Le problème principal réside dans l’absence de routes alternatives capables de contourner ce détroit. La capacité des pipelines pour le pétrole est très limitée, et une grande partie du commerce mondial de gaz naturel liquéfié (GNL) dépend également de cette voie. Une réduction significative du volume de navigation pourrait faire grimper les prix du pétrole et du gaz, alimentant l’inflation et freinant la croissance économique mondiale. Les marchés financiers réagissent souvent par une réaction en chaîne : hausse des prix de l’énergie, anticipation d’une inflation accrue, dilemme politique pour les banques centrales, resserrement du contexte financier, et finalement une réduction de l’exposition des investisseurs aux actifs risqués.
Pour le Bitcoin, ce contexte tend à exercer une pression baissière à court terme. Depuis 2020, la performance du Bitcoin est plus volatile et risquée que celle des actifs refuges traditionnels. Lors de crises mondiales, sa tendance est souvent corrélée à celle des marchés boursiers. L’expérience historique montre que les chocs géopolitiques provoquent généralement une vague de ventes alimentée par la liquidité, avant que le marché ne commence à se stabiliser progressivement.
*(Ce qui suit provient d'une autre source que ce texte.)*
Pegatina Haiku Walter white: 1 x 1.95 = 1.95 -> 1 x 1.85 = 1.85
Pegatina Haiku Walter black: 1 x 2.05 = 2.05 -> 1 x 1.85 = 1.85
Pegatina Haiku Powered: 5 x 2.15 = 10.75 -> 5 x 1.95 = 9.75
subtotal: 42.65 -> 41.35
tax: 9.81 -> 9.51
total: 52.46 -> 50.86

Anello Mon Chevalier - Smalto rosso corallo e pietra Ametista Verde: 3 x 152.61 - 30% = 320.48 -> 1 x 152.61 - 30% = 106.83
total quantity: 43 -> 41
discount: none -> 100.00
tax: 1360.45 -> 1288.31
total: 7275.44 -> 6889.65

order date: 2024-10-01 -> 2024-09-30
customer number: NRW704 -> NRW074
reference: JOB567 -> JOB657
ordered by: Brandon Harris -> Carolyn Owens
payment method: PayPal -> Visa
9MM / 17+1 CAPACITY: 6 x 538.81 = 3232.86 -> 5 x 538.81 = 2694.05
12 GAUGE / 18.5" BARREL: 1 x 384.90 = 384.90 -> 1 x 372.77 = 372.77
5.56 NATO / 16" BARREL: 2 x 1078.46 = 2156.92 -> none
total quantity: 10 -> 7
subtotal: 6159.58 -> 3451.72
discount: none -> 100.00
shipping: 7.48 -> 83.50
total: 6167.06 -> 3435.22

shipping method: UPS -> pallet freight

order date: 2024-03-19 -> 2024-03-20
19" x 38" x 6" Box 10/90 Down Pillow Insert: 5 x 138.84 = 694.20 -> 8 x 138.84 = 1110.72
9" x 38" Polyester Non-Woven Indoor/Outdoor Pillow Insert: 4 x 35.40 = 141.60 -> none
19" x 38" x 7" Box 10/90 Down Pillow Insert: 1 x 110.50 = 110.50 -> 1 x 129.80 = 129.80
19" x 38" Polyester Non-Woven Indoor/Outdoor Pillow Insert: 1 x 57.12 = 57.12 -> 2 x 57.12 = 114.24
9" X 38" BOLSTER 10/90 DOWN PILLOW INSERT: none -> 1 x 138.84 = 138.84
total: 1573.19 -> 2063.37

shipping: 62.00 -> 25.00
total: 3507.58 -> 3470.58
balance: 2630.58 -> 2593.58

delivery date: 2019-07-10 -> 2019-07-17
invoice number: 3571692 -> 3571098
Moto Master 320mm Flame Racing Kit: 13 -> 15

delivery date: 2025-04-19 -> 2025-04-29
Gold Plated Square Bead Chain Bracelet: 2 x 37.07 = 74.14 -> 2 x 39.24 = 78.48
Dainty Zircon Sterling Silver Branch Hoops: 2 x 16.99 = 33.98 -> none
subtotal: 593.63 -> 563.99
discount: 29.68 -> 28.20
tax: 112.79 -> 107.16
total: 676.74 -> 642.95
Dans ce contexte, il est particulièrement important de surveiller de près les indicateurs dérivés. Le contrat à terme ouvert (Open Interest, OI) mesure le nombre total de contrats à terme non clôturés, reflétant la taille des positions à effet de levier actives sur le marché. Le taux de financement des contrats perpétuels indique quant à lui si le marché est dominé par les acheteurs ou les vendeurs. Lorsque l’OI et les taux de financement extrêmes augmentent simultanément, cela signale souvent un excès de positions, ce qui accroît le risque de « liquidations en chaîne » (margin calls) en cas de choc de marché.